Olhando ao redor, não parece que todos os que nos cercam já viveram ou vivem algum tipo de relacionamento “tóxico”? Seja em relações de amizade, amorosas ou mesmo profissionais, já ouvimos inúmeros relatos sobre pessoas que são abusivas, agressivas, pesadas, indiferentes, até mesmo cruéis em relação ao dono da narrativa. Algo que chama a atenção é que essas histórias via de regra são contadas pelas vítimas.
Será mesmo que temos a sorte de não haver em nosso meio os perpetradores dessas relações?
Criando uma menina há 10 anos, não posso deixar de reparar que essa obsessão em qualificar o outro e sua forma de se relacionar nasce bem cedo, junto conosco. Em vez de dizermos aos nossos filhos que talvez o fulaninho simplesmente não goste dele e que isso faz parte da vida, argumentamos que fulaninho “tem inveja” dele, ou que fulaninho “tem problemas”. A verdade, o avançar da idade tem me mostrado, é que a gente não gosta de todo mundo e, sejamos realistas, muito pouca gente vai gostar realmente de nós. E, como dizem nas redes sociais, “tá tudo bem”.
O problema vem quando somos (ou nos vemos pelas circunstâncias) obrigados a conviver com pessoas com quem não temos afinidades e forçamos a barra ou não aprendemos que não gostar do outro não nos dá o direito de o maltratarmos. Em um planeta com 9 bilhões de viventes, não tem por que insistirmos em manter contato com quem não nos agrade ou não nos trate bem apenas porque sim.
Lembre dos budistas: tudo é impermanente
E tem mais: o que um dia foi, pode não ser mais. Amizades acabam. Amores minguam. Até mesmo relações profissionais e familiares perdem o sentido depois de um tempo. O tempo, o mesmo que cura tudo, também desgasta. Interesses mudam, a paciência se esgota, as escolhas nos afastam de quem antes já foi próximo. E em vez de preservarmos o que já foi bom e guardar como uma lembrança, decidimos rotular e culpar.
“Não falo mais com fulano porque ele é tóxico.” Ora, tome tenência! Assuma a responsabilidade pelas próprias escolhas. Você se relacionou durante uma década com alguém e de repente aquela pessoa vira um monstro? Não precisa observar com muita atenção para descobrir que o que houve foi que um (ou os dois) mudou. E, de novo, tá tudo bem. Bola ao centro e recomeça o jogo, até porque a vida é curta demais pra ficar pedindo VAR de toda e qualquer bola enviesada que recebemos na pequena área.
Cabe a nós, pessoas supostamente preocupadas com o próprio bem-estar e o de quem nos importa, tentar melhorar, mas, se você for sincero consigo mesmo, vai admitir que não é nada fácil.
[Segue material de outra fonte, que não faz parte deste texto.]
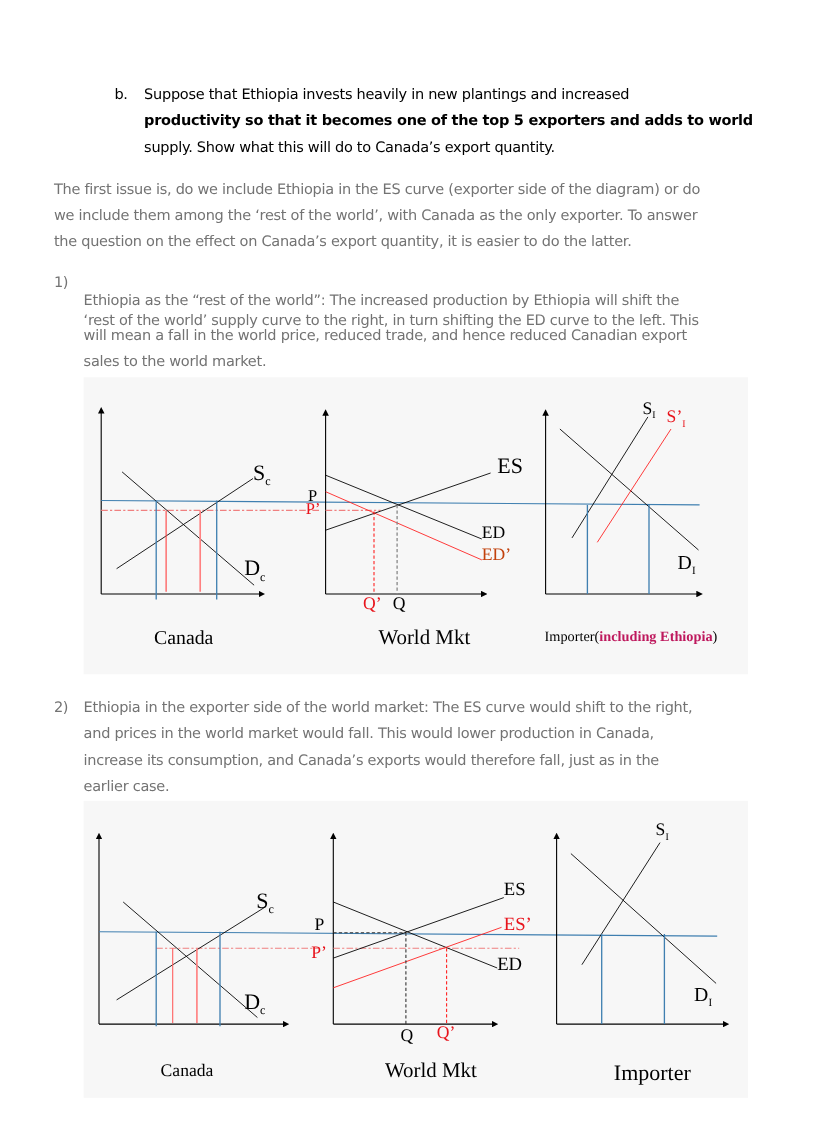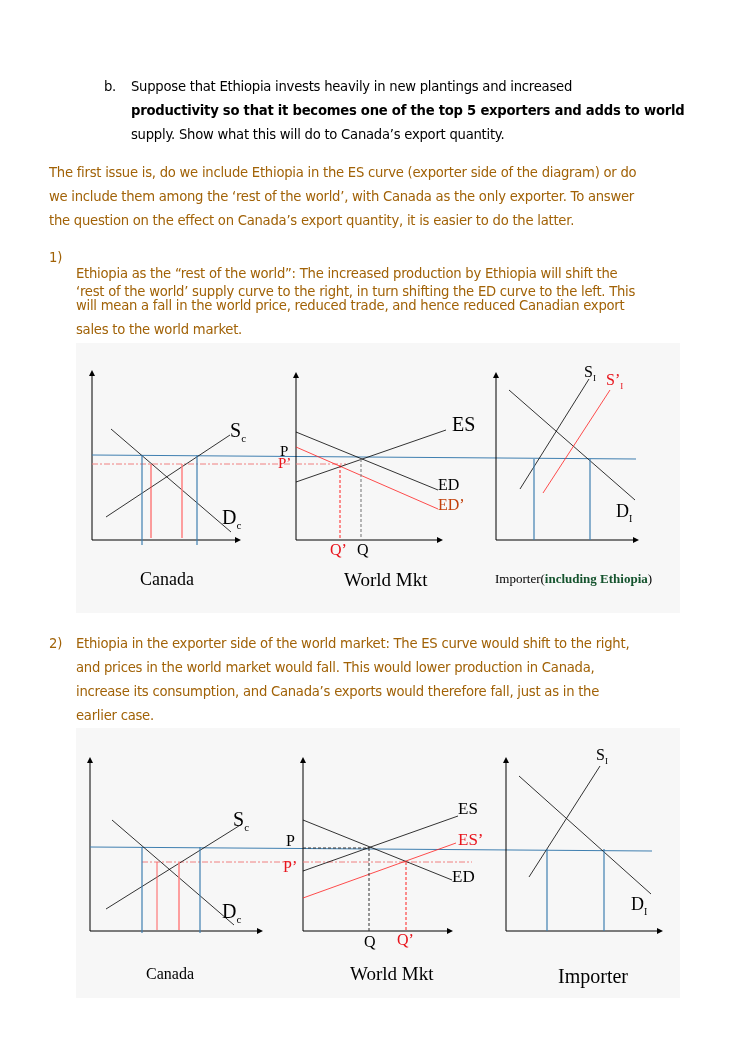--- a/index.html
+++ b/index.html
@@ -8,7 +8,7 @@
   .txt { position:absolute; font-family:"DejaVu Sans", sans-serif; font-size:13.2px;
          line-height:24px; letter-spacing:-0.25px; white-space:nowrap; }
   .black { color:#000; }
-  .red { color:#a16207; }
+  .red { color:#737373; }
   .num { position:absolute; }
   .fig { position:absolute; left:76px; width:604px; height:270px; background:#f7f7f7; }
   .fig svg { position:absolute; left:0; top:0; }

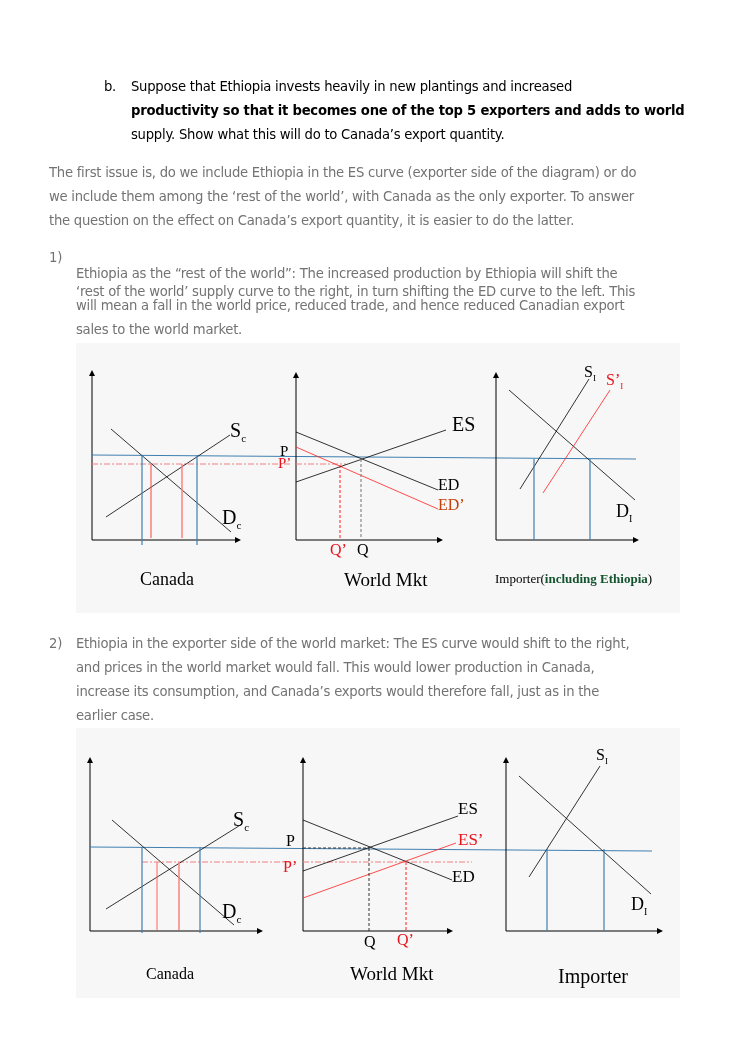--- a/index.html
+++ b/index.html
@@ -106,7 +106,7 @@
   <div class="num serif" style="left:508px;top:20px;font-size:16px;"><span>S</span><sub style="font-size:9px">I</sub></div>
   <div class="num serif" style="left:530px;top:28px;font-size:16px;color:#e8141c;"><span>S’</span><sub style="font-size:9px">I</sub></div>
   <div class="num serif" style="left:540px;top:158px;font-size:18px;"><span>D</span><sub style="font-size:10px">I</sub></div>
-  <div class="num serif" style="left:419px;top:228px;font-size:13px;"><span>Importer(</span><b style="color:#14532d">including Ethiopia</b><span>)</span></div>
+  <div class="num serif" style="left:419px;top:228px;font-size:13px;"><span>Importer(</span><b style="color:#be185d">including Ethiopia</b><span>)</span></div>
 </div>
 
 <div class="txt red" style="left:49px;top:632px;">2)</div>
Chega uma hora em que cansamos de relevar a autorreferência constante daquela amiga de adolescência que se considera a maior sofredora do mundo. Então passamos a não dar tanta bola pras lamúrias dela. E o que corremos o risco de virar na história que ela conta? Uma amiga tóxica, que não dá bola para o sofrimento dela.
Aquela amiga que está sempre fazendo piada com tudo? Cuja incapacidade de lidar com os próprios problemas ela mascara com um suposto bom humor eterno? Em algum momento, nos damos conta que precisamos de silêncio, e não teremos perto dela. Então, nós nos afastamos. E somos o quê? Pessoas tóxicas, que não temos senso de humor.
Agora vem o veja bem
Não estou dizendo que não existem pessoas inerentemente más, provocadoras, geradoras de intriga, exageradamente narcisistas (outro adjetivo da moda, que fica para outra coluna). Elas existem e, sim, relacionar-se com elas pode ser um martírio, especialmente quando não temos alternativa. Mas mesmo essas podem ter alguma salvação, podem despertar uma identificação específica com alguém. A gente nunca sabe. Todo mundo tem sua turma. Taí o Bolsonaro, que não nos deixa mentir.
Em tempo
A amiga autorreferente e a piadista dos exemplos acima? Ela já fui eu. Assim como fui a que se afastou. Tóxica. Porque, não se engane, querido leitor, estimada leitora, em algum momento e para alguém vocês também são tóxicos! E tá tudo bem.